■ TASK ITEM
Would you transcribe each entry that follows word for word, minus the images?

■ DATA EXTRACTS
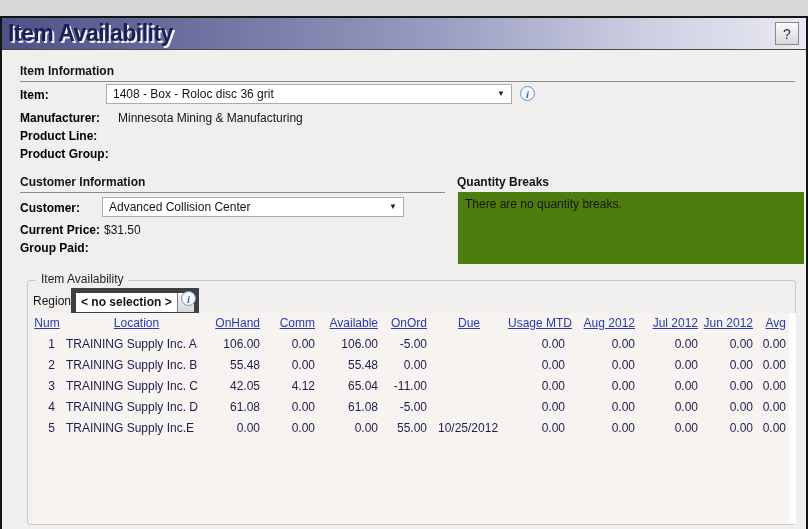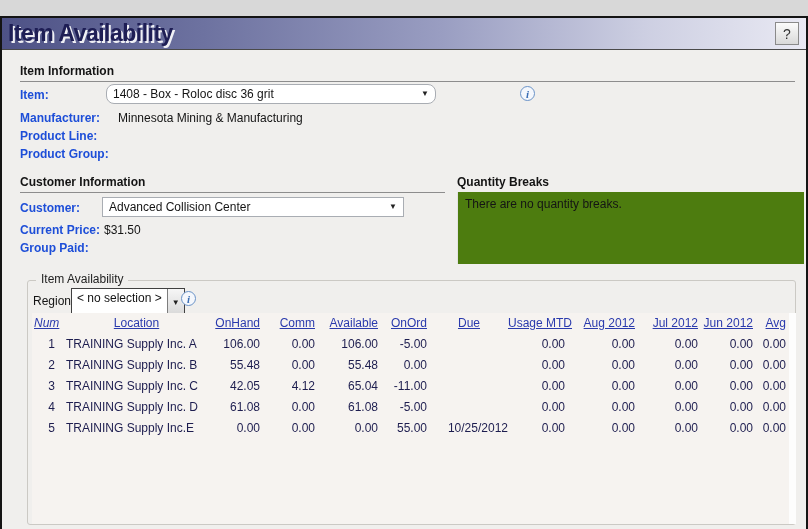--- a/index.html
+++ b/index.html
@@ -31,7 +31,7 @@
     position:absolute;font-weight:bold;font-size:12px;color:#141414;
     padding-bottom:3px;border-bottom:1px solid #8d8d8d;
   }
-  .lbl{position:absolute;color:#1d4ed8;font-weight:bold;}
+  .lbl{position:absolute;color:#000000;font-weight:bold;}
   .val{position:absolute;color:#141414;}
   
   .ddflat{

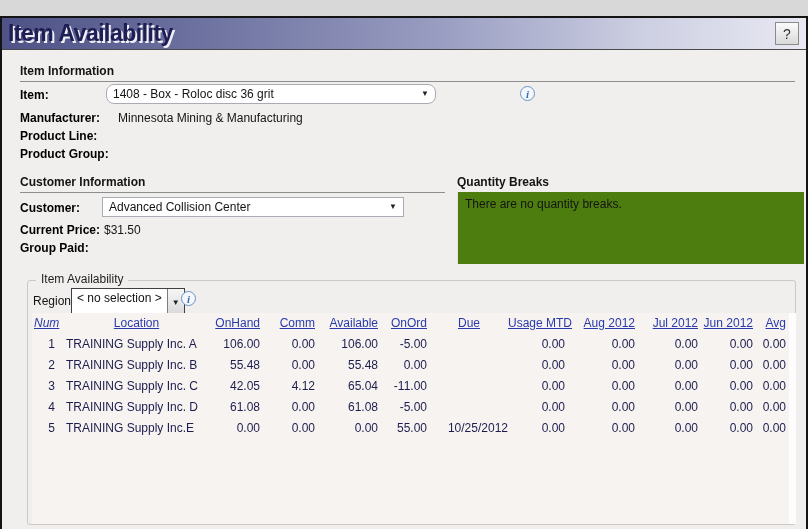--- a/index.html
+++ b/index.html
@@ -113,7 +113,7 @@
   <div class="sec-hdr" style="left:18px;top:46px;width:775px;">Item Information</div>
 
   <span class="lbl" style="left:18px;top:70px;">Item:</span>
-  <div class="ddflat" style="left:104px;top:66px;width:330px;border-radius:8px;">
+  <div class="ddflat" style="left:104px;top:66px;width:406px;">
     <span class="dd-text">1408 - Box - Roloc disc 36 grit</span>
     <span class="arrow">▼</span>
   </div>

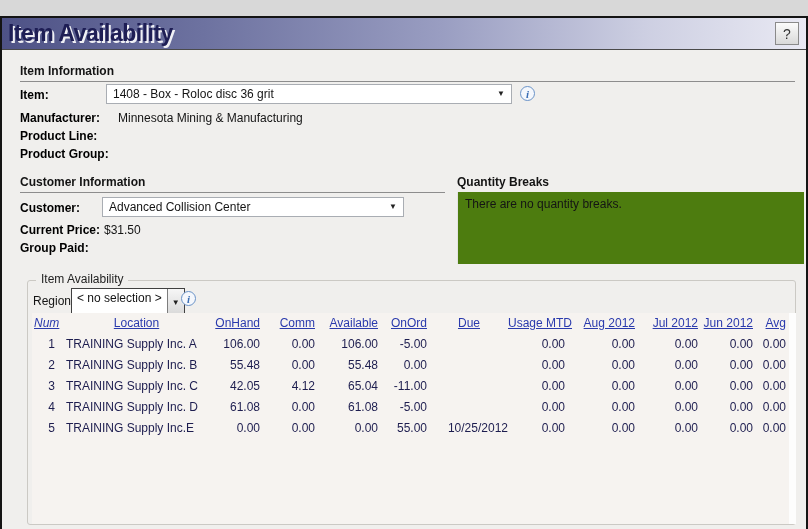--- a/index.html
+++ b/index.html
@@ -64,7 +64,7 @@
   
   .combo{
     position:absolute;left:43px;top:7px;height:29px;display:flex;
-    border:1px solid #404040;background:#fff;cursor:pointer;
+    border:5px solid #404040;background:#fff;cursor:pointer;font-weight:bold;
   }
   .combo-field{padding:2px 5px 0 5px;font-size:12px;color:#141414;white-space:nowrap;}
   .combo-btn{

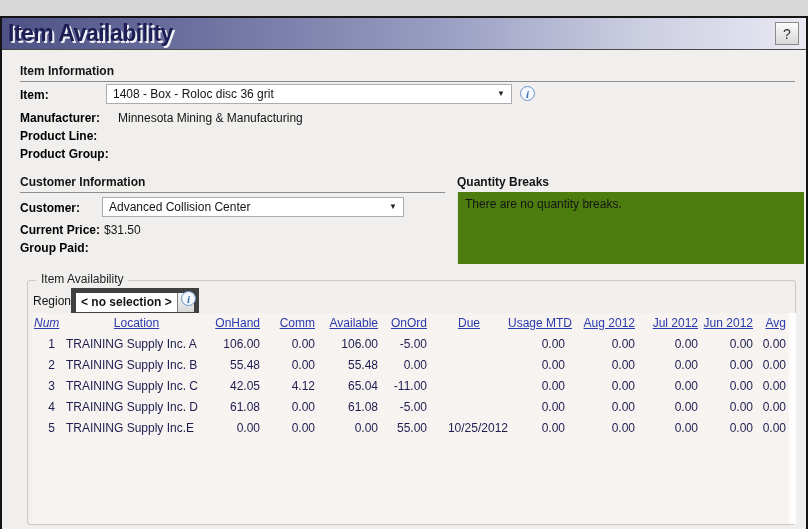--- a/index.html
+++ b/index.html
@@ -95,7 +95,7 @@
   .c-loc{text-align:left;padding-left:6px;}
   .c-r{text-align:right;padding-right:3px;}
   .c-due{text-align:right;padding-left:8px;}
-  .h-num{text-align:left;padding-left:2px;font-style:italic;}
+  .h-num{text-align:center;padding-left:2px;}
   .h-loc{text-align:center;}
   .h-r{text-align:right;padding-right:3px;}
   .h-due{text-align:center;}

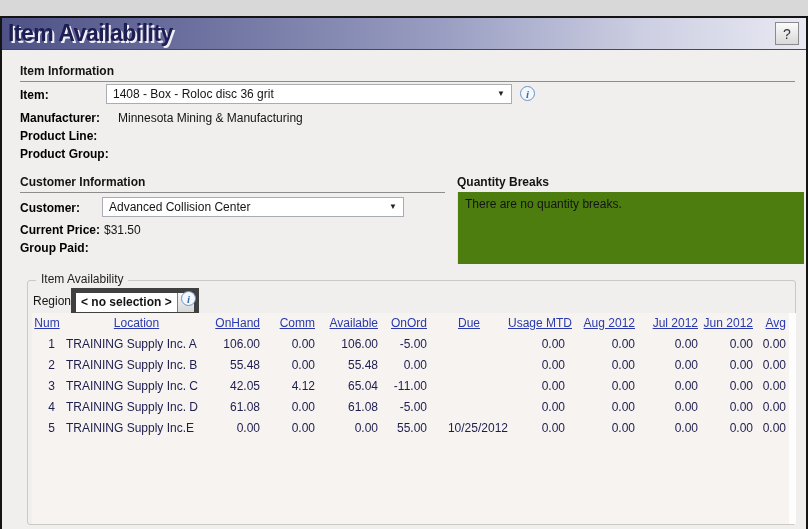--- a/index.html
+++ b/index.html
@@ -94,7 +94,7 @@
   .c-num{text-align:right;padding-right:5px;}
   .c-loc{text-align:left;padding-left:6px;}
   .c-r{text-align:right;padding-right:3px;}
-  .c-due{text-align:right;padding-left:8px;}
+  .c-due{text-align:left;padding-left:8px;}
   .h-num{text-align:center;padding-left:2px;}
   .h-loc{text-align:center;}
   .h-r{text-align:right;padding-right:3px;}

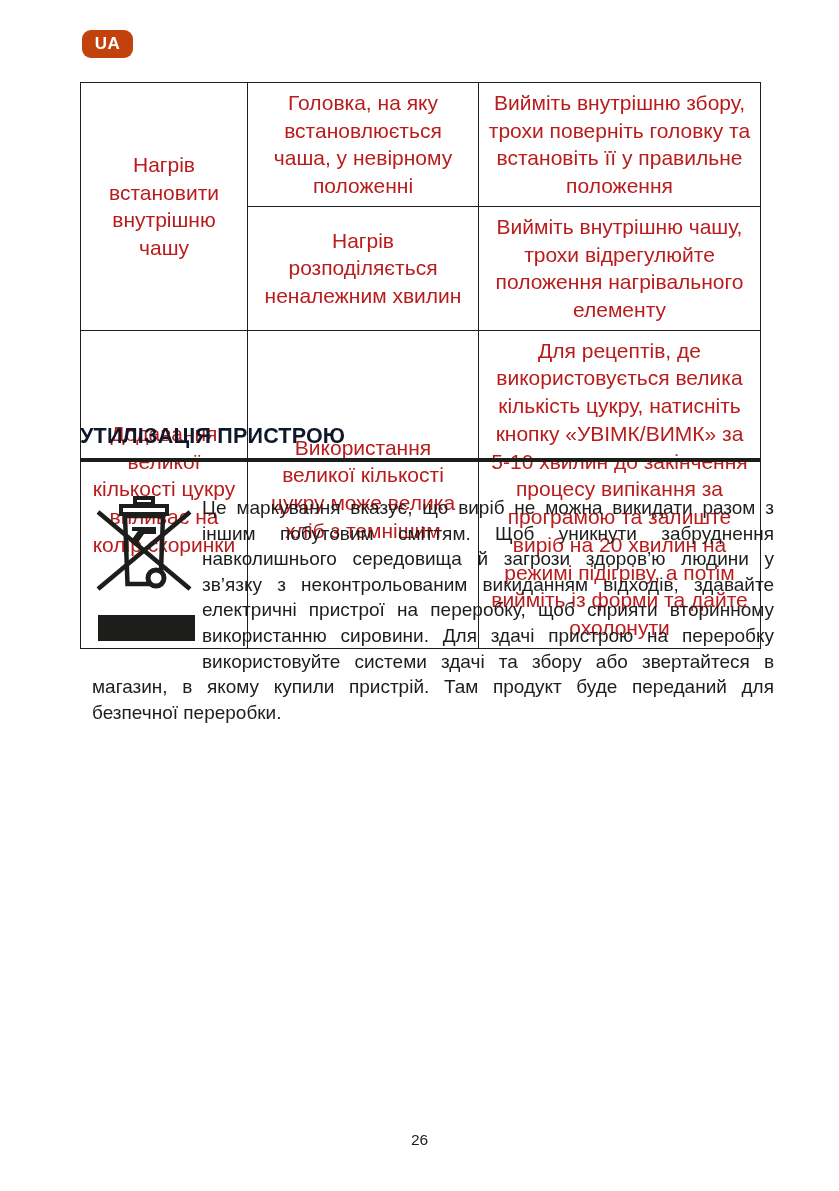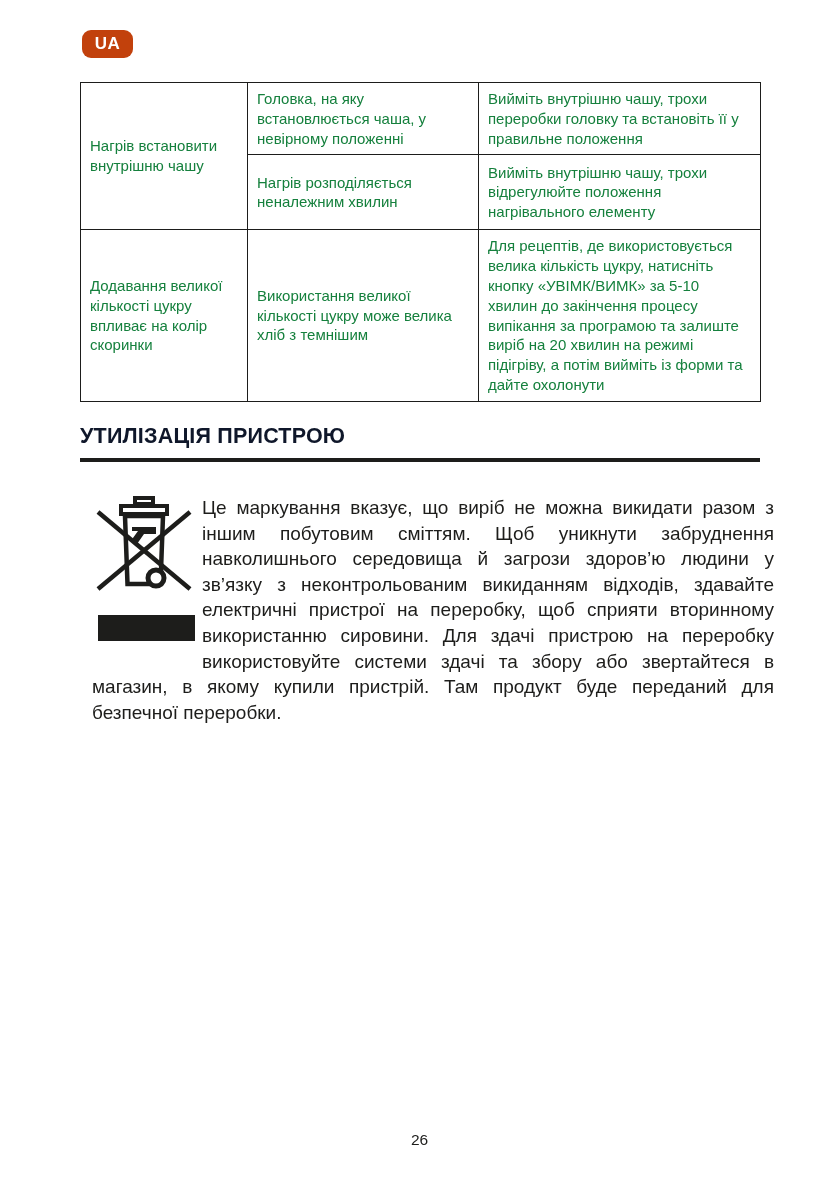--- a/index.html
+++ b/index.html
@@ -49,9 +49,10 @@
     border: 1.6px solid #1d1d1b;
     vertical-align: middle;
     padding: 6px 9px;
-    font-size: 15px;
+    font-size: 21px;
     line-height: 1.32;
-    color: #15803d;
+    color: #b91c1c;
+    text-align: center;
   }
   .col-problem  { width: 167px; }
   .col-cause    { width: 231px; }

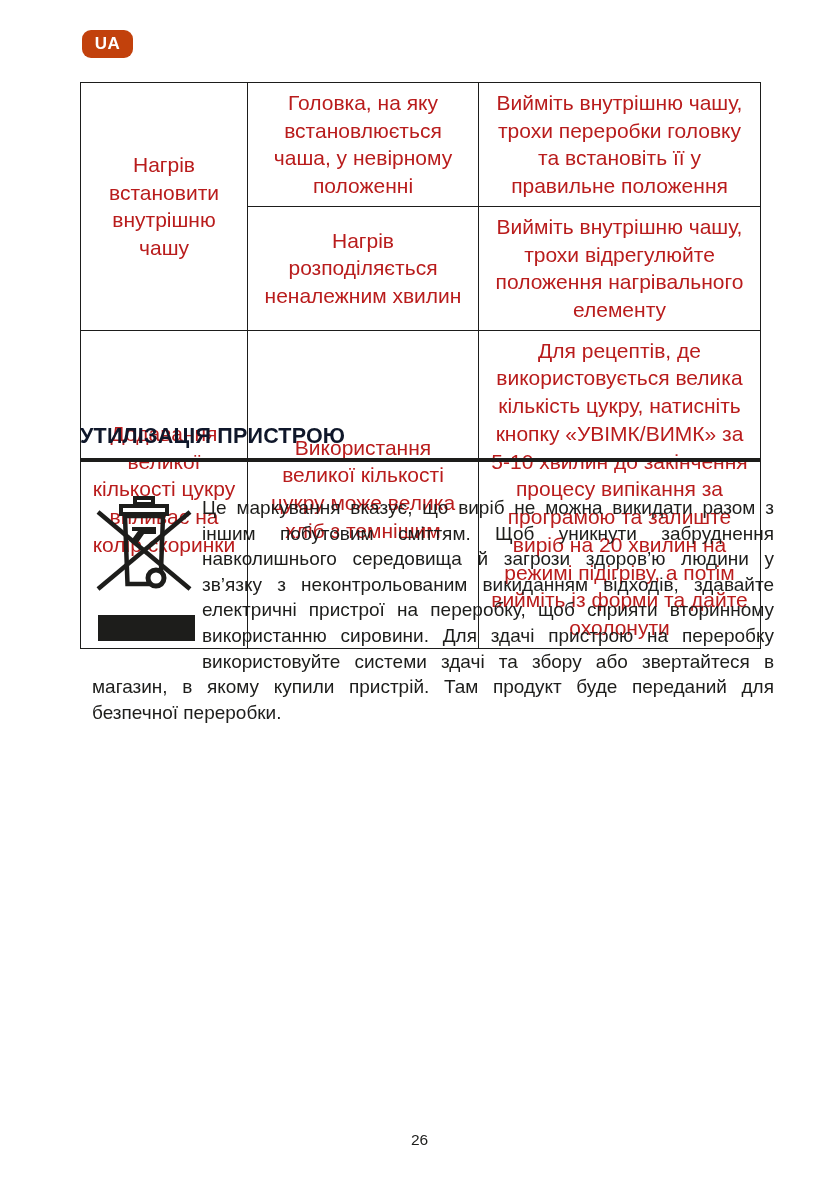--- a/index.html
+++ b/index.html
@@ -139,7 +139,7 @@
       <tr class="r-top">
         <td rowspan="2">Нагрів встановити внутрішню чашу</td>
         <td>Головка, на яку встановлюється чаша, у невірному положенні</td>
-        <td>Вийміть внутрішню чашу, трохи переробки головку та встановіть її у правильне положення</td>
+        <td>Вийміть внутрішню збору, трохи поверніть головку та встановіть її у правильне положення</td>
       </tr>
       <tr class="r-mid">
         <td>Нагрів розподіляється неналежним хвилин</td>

■ REPLY TO THE EXERCISE
--- a/index.html
+++ b/index.html
@@ -31,7 +31,7 @@
     position:absolute;font-weight:bold;font-size:12px;color:#141414;
     padding-bottom:3px;border-bottom:1px solid #8d8d8d;
   }
-  .lbl{position:absolute;color:#1d4ed8;font-weight:bold;}
+  .lbl{position:absolute;color:#000000;font-weight:bold;}
   .val{position:absolute;color:#141414;}
   
   .ddflat{

--- a/index.html
+++ b/index.html
@@ -113,7 +113,7 @@
   <div class="sec-hdr" style="left:18px;top:46px;width:775px;">Item Information</div>
 
   <span class="lbl" style="left:18px;top:70px;">Item:</span>
-  <div class="ddflat" style="left:104px;top:66px;width:330px;border-radius:8px;">
+  <div class="ddflat" style="left:104px;top:66px;width:406px;">
     <span class="dd-text">1408 - Box - Roloc disc 36 grit</span>
     <span class="arrow">▼</span>
   </div>

--- a/index.html
+++ b/index.html
@@ -64,7 +64,7 @@
   
   .combo{
     position:absolute;left:43px;top:7px;height:29px;display:flex;
-    border:1px solid #404040;background:#fff;cursor:pointer;
+    border:5px solid #404040;background:#fff;cursor:pointer;font-weight:bold;
   }
   .combo-field{padding:2px 5px 0 5px;font-size:12px;color:#141414;white-space:nowrap;}
   .combo-btn{

--- a/index.html
+++ b/index.html
@@ -95,7 +95,7 @@
   .c-loc{text-align:left;padding-left:6px;}
   .c-r{text-align:right;padding-right:3px;}
   .c-due{text-align:right;padding-left:8px;}
-  .h-num{text-align:left;padding-left:2px;font-style:italic;}
+  .h-num{text-align:center;padding-left:2px;}
   .h-loc{text-align:center;}
   .h-r{text-align:right;padding-right:3px;}
   .h-due{text-align:center;}

--- a/index.html
+++ b/index.html
@@ -94,7 +94,7 @@
   .c-num{text-align:right;padding-right:5px;}
   .c-loc{text-align:left;padding-left:6px;}
   .c-r{text-align:right;padding-right:3px;}
-  .c-due{text-align:right;padding-left:8px;}
+  .c-due{text-align:left;padding-left:8px;}
   .h-num{text-align:center;padding-left:2px;}
   .h-loc{text-align:center;}
   .h-r{text-align:right;padding-right:3px;}

--- a/index.html
+++ b/index.html
@@ -49,9 +49,10 @@
     border: 1.6px solid #1d1d1b;
     vertical-align: middle;
     padding: 6px 9px;
-    font-size: 15px;
+    font-size: 21px;
     line-height: 1.32;
-    color: #15803d;
+    color: #b91c1c;
+    text-align: center;
   }
   .col-problem  { width: 167px; }
   .col-cause    { width: 231px; }

--- a/index.html
+++ b/index.html
@@ -139,7 +139,7 @@
       <tr class="r-top">
         <td rowspan="2">Нагрів встановити внутрішню чашу</td>
         <td>Головка, на яку встановлюється чаша, у невірному положенні</td>
-        <td>Вийміть внутрішню чашу, трохи переробки головку та встановіть її у правильне положення</td>
+        <td>Вийміть внутрішню збору, трохи поверніть головку та встановіть її у правильне положення</td>
       </tr>
       <tr class="r-mid">
         <td>Нагрів розподіляється неналежним хвилин</td>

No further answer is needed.